I freeze halfway through a bite of soft noodles. “You did?”

She nods, eyes sharp despite her soft smile. “You should be careful, tesoro. These men… they don’t like people shining lights where it’s dark. You remind me of your father when you get that look, all fire, no fear.”

I reach across the table and squeeze her hand. “I’m fine, Ma. I check my facts, I protect my sources, and I don’t take unnecessary risks.” I ignore the niggle of warning from earlier.

Her gaze softens. “You take after him.”

“I take after you,” I say. “You taught me to speak up.”

She chuckles, shaking her head. “Then maybe I regret that lesson. Promise me you’ll be careful.”

“I promise.”

We talk about lighter things after that, Christmas plans, her wanting to put up decorations early, me pretending to protest even though I’ll help her anyway. By the time I’m heading out, it’s close to ten.

At the door, she hands me leftovers and frowns. “You should get a car, Isabella. It’s not safe riding those trains so late.”

I laugh, leaning down to kiss her cheek. “I don’t need a car, Ma. The train always gets me where I’m going.”

“Still,” she says softly, “sometimes it’s not about where you’re going, but who’s watching when you get there.”

Her words follow me down the hall, quiet as footsteps.

Outside, the rain’s eased again, but the street glistens under the yellow streetlights. I pull my coat tighter and start toward the station. The air smells like rain and oil and night. A single drop lands on my wrist, cool and sharp.

And though I tell myself it’s just the city being itself, loud, alive, indifferent, a small voice at the back of my mind whispers that tonight, it feels like the city’s holding its breath.

The platform’s almost empty when I reach it, the fluorescent lights flickering above the slick concrete. A train howls in the distance, brakes screeching as it slows, the wind it drags whipping my hair into my face.

When the doors slide open, I step inside with all the late commuters, a man in a suit scrolling through his phone, a teenager with earbuds, a woman asleep against the window, everyone in their own private world. The air smells stale, the floor gritty under my heels.

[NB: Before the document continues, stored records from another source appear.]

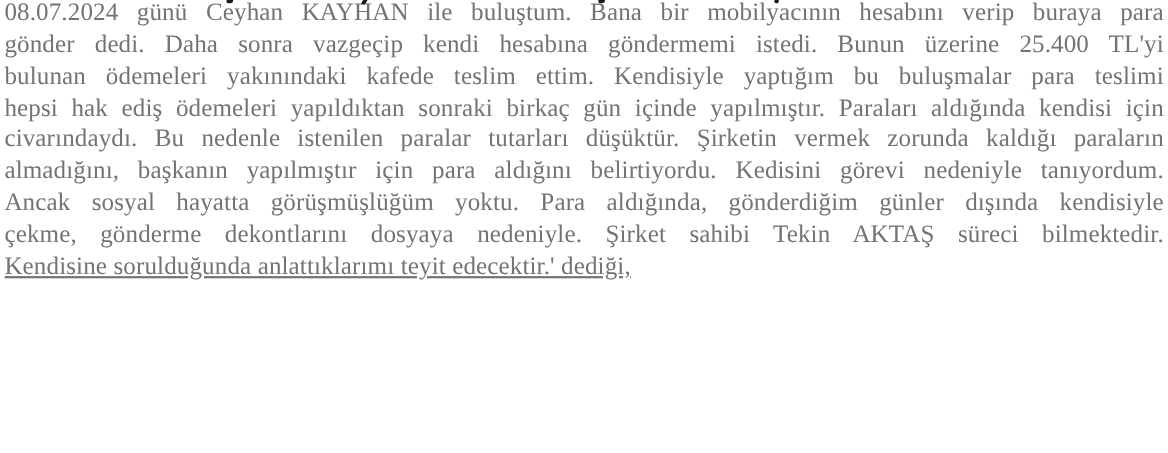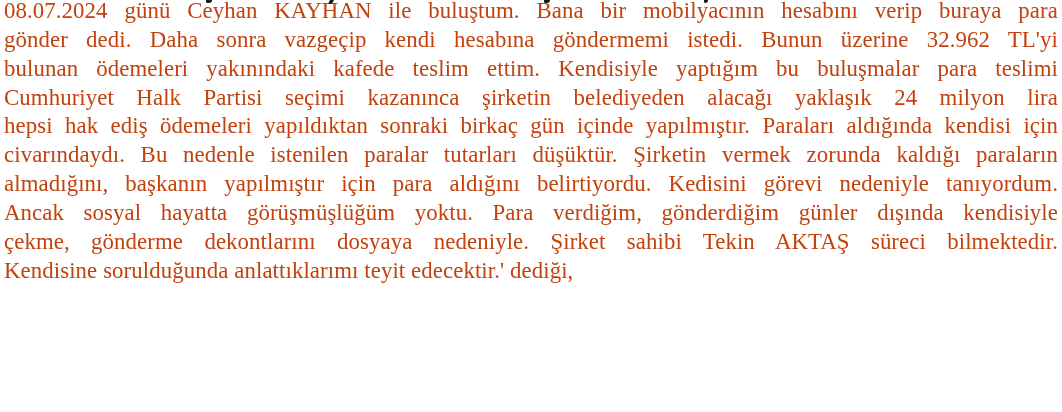--- a/index.html
+++ b/index.html
@@ -14,7 +14,7 @@
     background: #ffffff;
     overflow: hidden;
     font-family: "Liberation Serif", "DejaVu Serif", serif;
-    color: #c2410c;
+    color: #737373;
   }
   .textblock {
     position: absolute;

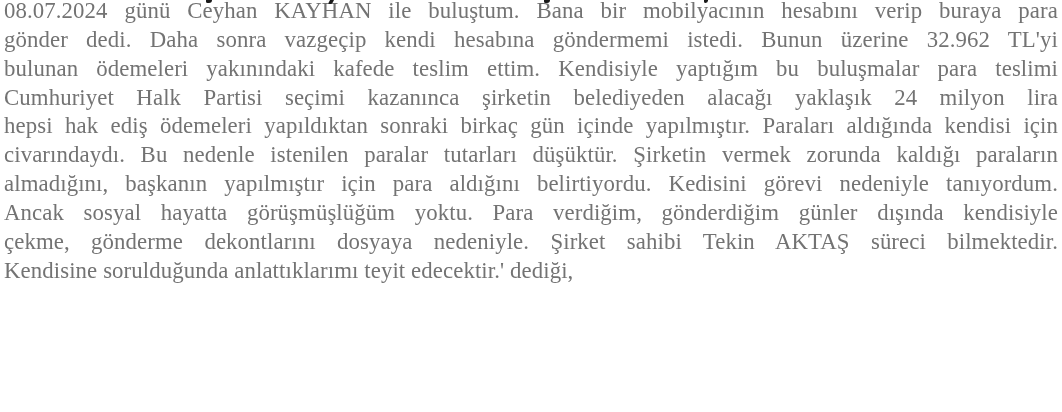--- a/index.html
+++ b/index.html
@@ -57,7 +57,7 @@
 
   <div class="textblock">
     <div class="line">08.07.2024 günü Ceyhan KAYHAN ile buluştum. Bana bir mobilyacının hesabını verip buraya para</div>
-    <div class="line">gönder dedi. Daha sonra vazgeçip kendi hesabına göndermemi istedi. Bunun üzerine 32.962 TL'yi</div>
+    <div class="line">gönder dedi. Daha sonra vazgeçip kendi hesabına göndermemi istedi. Bunun üzerine 25.400 TL'yi</div>
     <div class="line">bulunan ödemeleri yakınındaki kafede teslim ettim. Kendisiyle yaptığım bu buluşmalar para teslimi</div>
     <div class="line">Cumhuriyet Halk Partisi seçimi kazanınca şirketin belediyeden alacağı yaklaşık 24 milyon lira</div>
     <div class="line">hepsi hak ediş ödemeleri yapıldıktan sonraki birkaç gün içinde yapılmıştır. Paraları aldığında kendisi için</div>

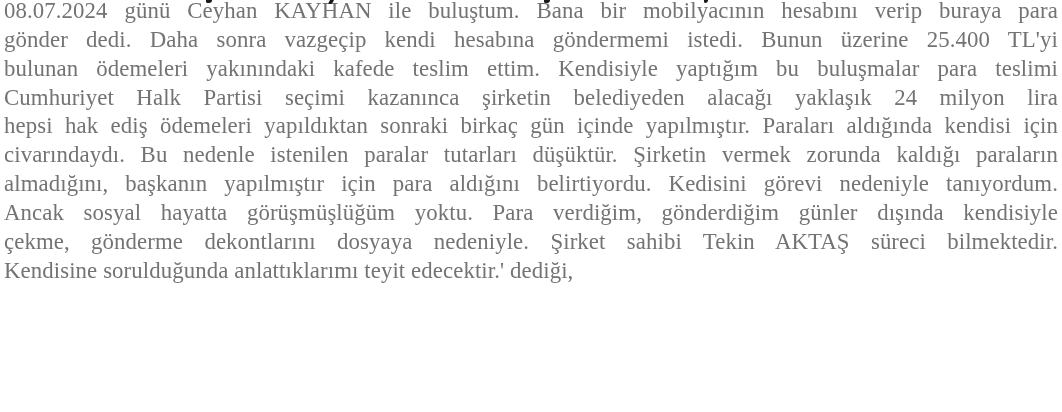--- a/index.html
+++ b/index.html
@@ -59,7 +59,6 @@
     <div class="line">08.07.2024 günü Ceyhan KAYHAN ile buluştum. Bana bir mobilyacının hesabını verip buraya para</div>
     <div class="line">gönder dedi. Daha sonra vazgeçip kendi hesabına göndermemi istedi. Bunun üzerine 25.400 TL'yi</div>
     <div class="line">bulunan ödemeleri yakınındaki kafede teslim ettim. Kendisiyle yaptığım bu buluşmalar para teslimi</div>
-    <div class="line">Cumhuriyet Halk Partisi seçimi kazanınca şirketin belediyeden alacağı yaklaşık 24 milyon lira</div>
     <div class="line">hepsi hak ediş ödemeleri yapıldıktan sonraki birkaç gün içinde yapılmıştır. Paraları aldığında kendisi için</div>
     <div class="line">civarındaydı. Bu nedenle istenilen paralar tutarları düşüktür. Şirketin vermek zorunda kaldığı paraların</div>
     <div class="line">almadığını, başkanın yapılmıştır için para aldığını belirtiyordu. Kedisini görevi nedeniyle tanıyordum.</div>

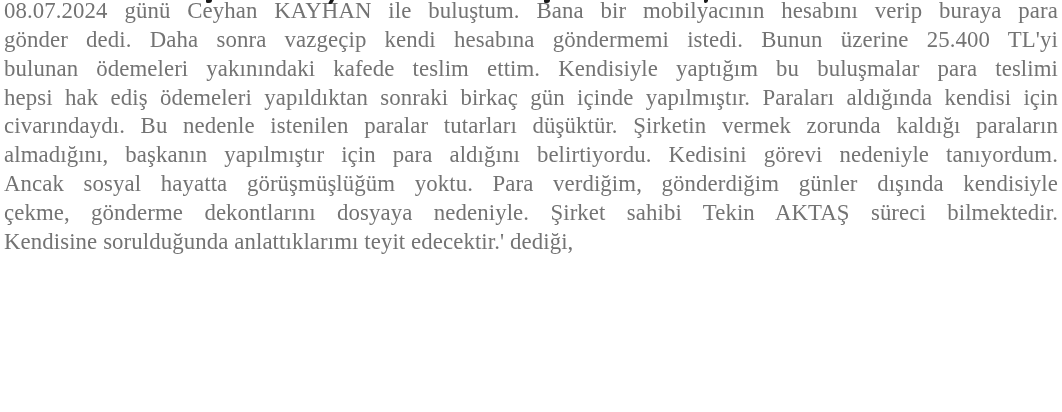--- a/index.html
+++ b/index.html
@@ -62,7 +62,7 @@
     <div class="line">hepsi hak ediş ödemeleri yapıldıktan sonraki birkaç gün içinde yapılmıştır. Paraları aldığında kendisi için</div>
     <div class="line">civarındaydı. Bu nedenle istenilen paralar tutarları düşüktür. Şirketin vermek zorunda kaldığı paraların</div>
     <div class="line">almadığını, başkanın yapılmıştır için para aldığını belirtiyordu. Kedisini görevi nedeniyle tanıyordum.</div>
-    <div class="line">Ancak sosyal hayatta görüşmüşlüğüm yoktu. Para verdiğim, gönderdiğim günler dışında kendisiyle</div>
+    <div class="line">Ancak sosyal hayatta görüşmüşlüğüm yoktu. Para aldığında, gönderdiğim günler dışında kendisiyle</div>
     <div class="line">çekme, gönderme dekontlarını dosyaya nedeniyle. Şirket sahibi Tekin AKTAŞ süreci bilmektedir.</div>
     <div class="line last">Kendisine sorulduğunda anlattıklarımı teyit edecektir.' dediği,</div>
   </div>

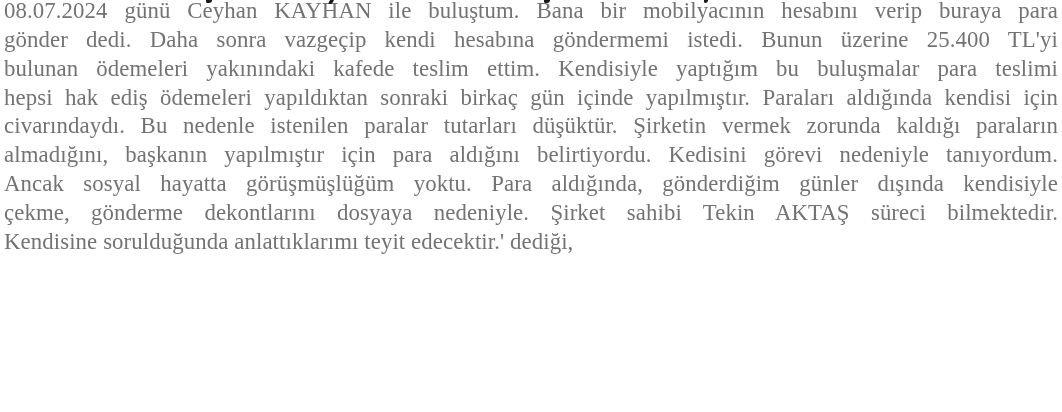--- a/index.html
+++ b/index.html
@@ -34,6 +34,7 @@
   }
   .line.last {
     text-align-last: left;
+    text-decoration: underline;
   }
   
   .frag {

I find a spot near the doors and wrap my fingers around the pole just as the train lurches forward. My reflection flickers in the dark window, tired, proud, alive.

My stop comes faster than I expected. As the doors open, I step forward, and someone shoves me hard from behind. My balance tips forward as I thrust my hands out to try and save myself

My knees hit the platform, my palms scraping against rough concrete. The sting burns sharp and real.

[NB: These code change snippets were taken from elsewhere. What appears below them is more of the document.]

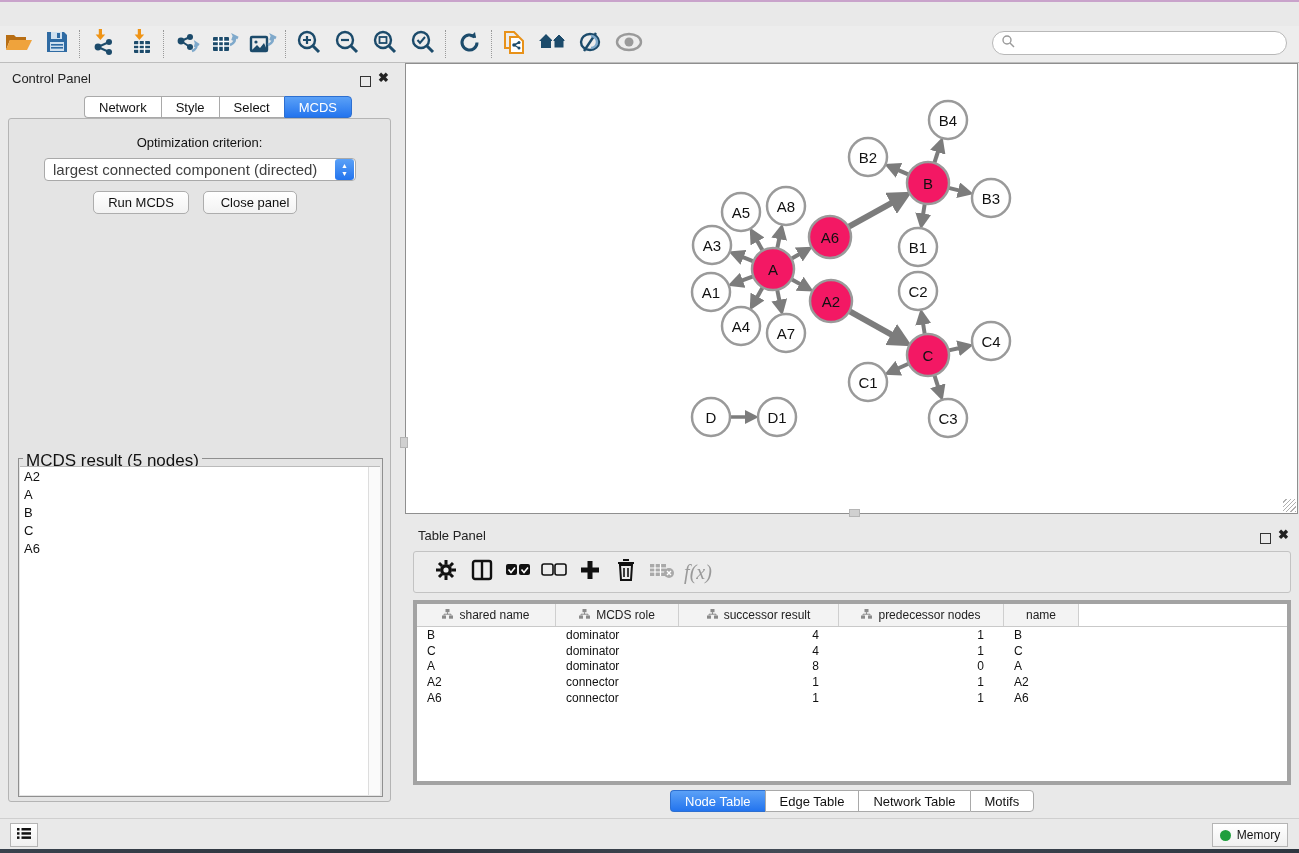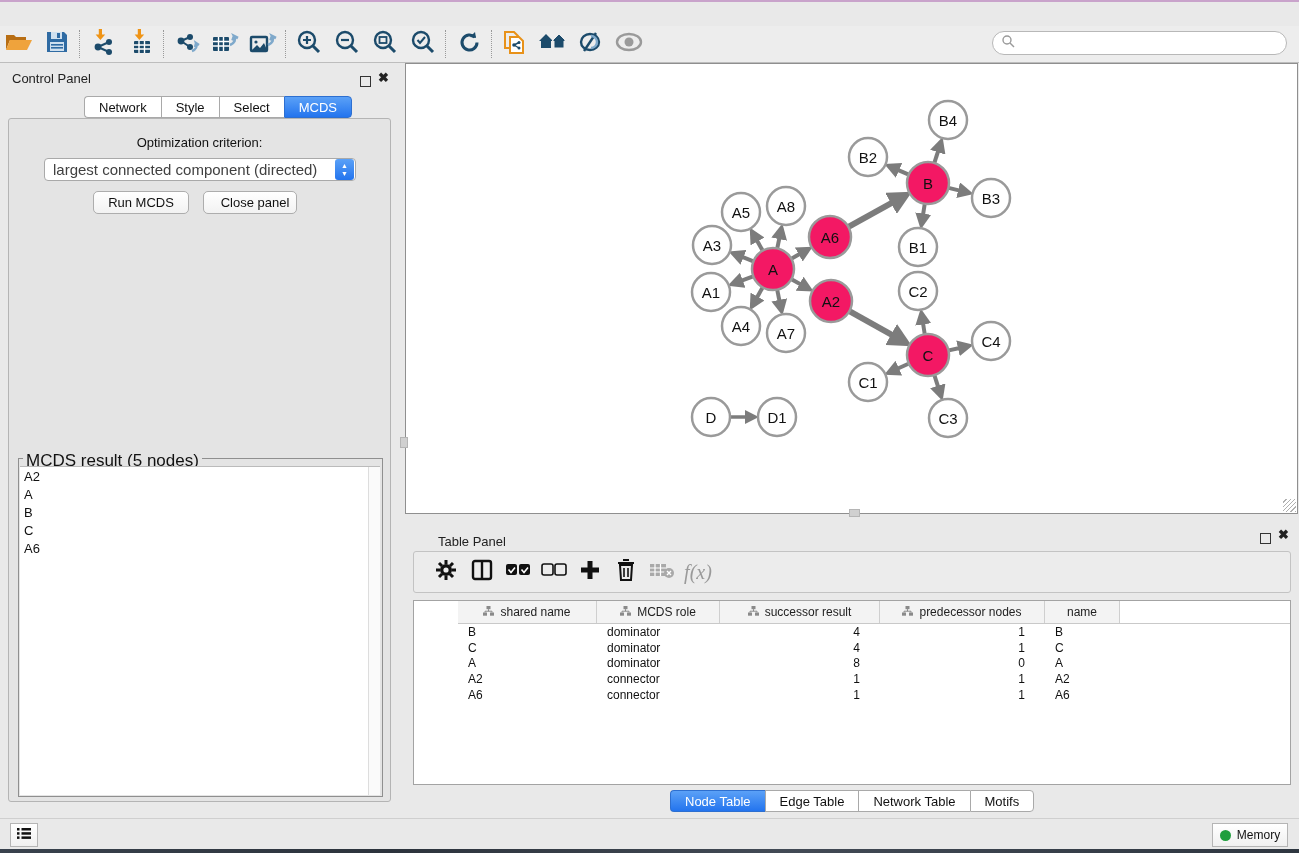--- a/index.html
+++ b/index.html
@@ -427,7 +427,7 @@
   </div>
 
   <div class="abs tp-header">
-    <span class="panel-title abs" style="left:13px;top:12px;margin-left:20px;">Table Panel</span>
+    <span class="panel-title abs" style="left:13px;top:6px;">Table Panel</span>
     <span class="abs" style="left:855px;top:8px;"><span class="mini-float"></span></span>
     <span class="abs mini-close" style="left:873px;top:8px;">✖</span>
   </div>

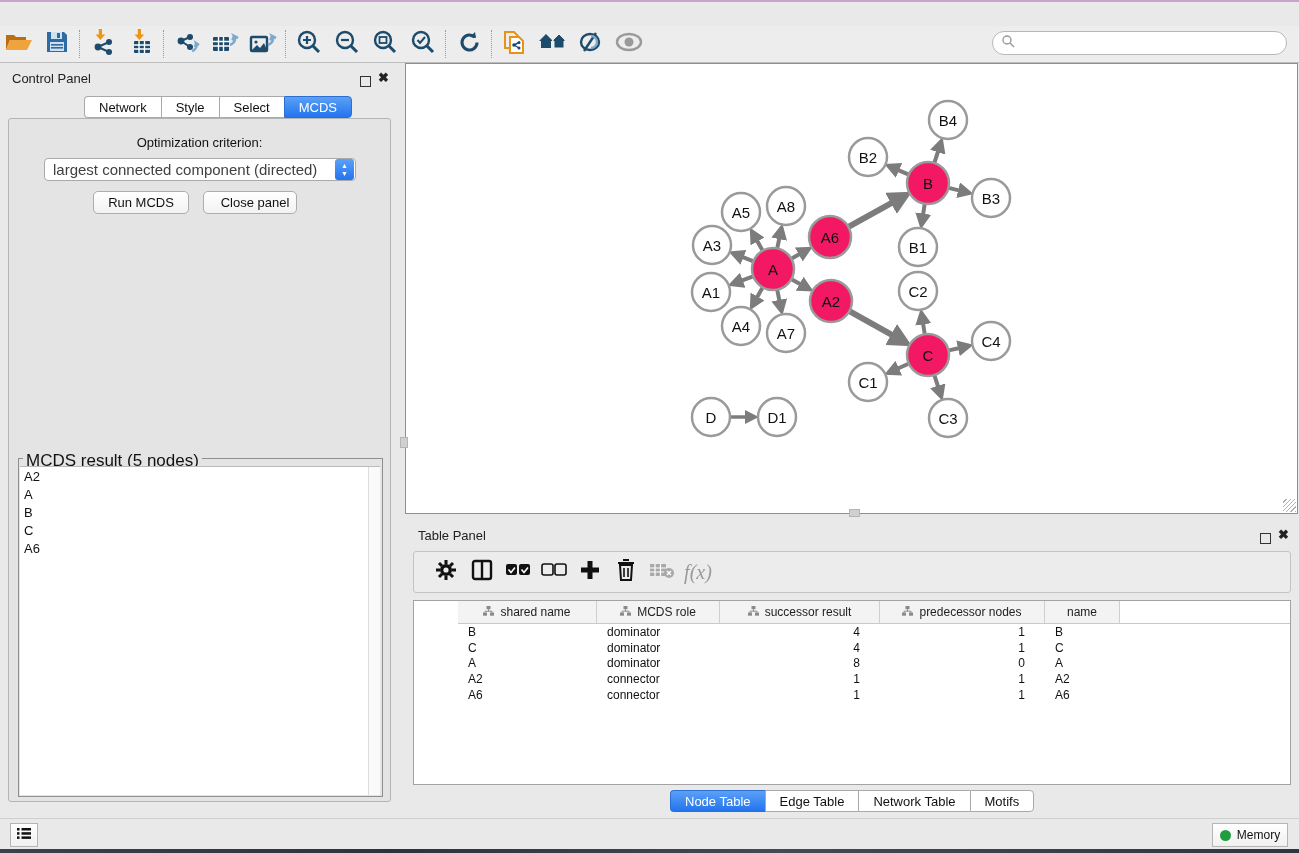--- a/index.html
+++ b/index.html
@@ -69,7 +69,7 @@
               border-radius:3px;display:flex;align-items:center;box-sizing:border-box;padding-left:14px;}
   .tp-ic{width:36px;height:34px;display:flex;align-items:center;justify-content:center;flex:0 0 auto;}
   .fx{font-family:"Liberation Serif",serif;font-style:italic;font-size:20px;color:#9a9a9a;}
-  .tp-table{left:413px;top:600px;width:878px;height:185px;background:#fff;border:1px solid #a3a3a3;box-sizing:border-box;overflow:hidden;padding-left:44px;}
+  .tp-table{left:413px;top:600px;width:878px;height:185px;background:#fff;border:4px solid #a3a3a3;box-sizing:border-box;overflow:hidden;}
   .thead{display:flex;height:22px;border-bottom:1px solid #c9c9c9;}
   .th{background:#f3f3f3;border-right:1px solid #cfcfcf;box-sizing:border-box;display:flex;
       align-items:center;justify-content:center;font-size:12px;color:#222;gap:6px;height:22px;}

“Shit.” I look back, but whoever it was has already gone, swallowed by the press of bodies spilling out of the car.

A few people glance over. No one stops. No one cares. Gotta love the big city.

I push to my feet, brushing grit from my hands, ignoring the blood beading along my skin. “Asshole,” I mutter, straightening my coat. But I can’t help but wonder if this was another warning.

The train doors close behind me, and the sound echoes down the tunnel, a metallic sigh that follows me all the way up the stairs.

My whole body aches now, first from the tackle to the ground from Mancini and then the shove from the train.

This day can be over already. It started high, but it’s ending with me slightly bruised, to say the least.

By the time I hit street level, the night air feels heavier. The city hums like it always does, alive, indifferent, but for the first time all day, the buzz under my skin doesn’t feel like adrenaline. It feels like a warning.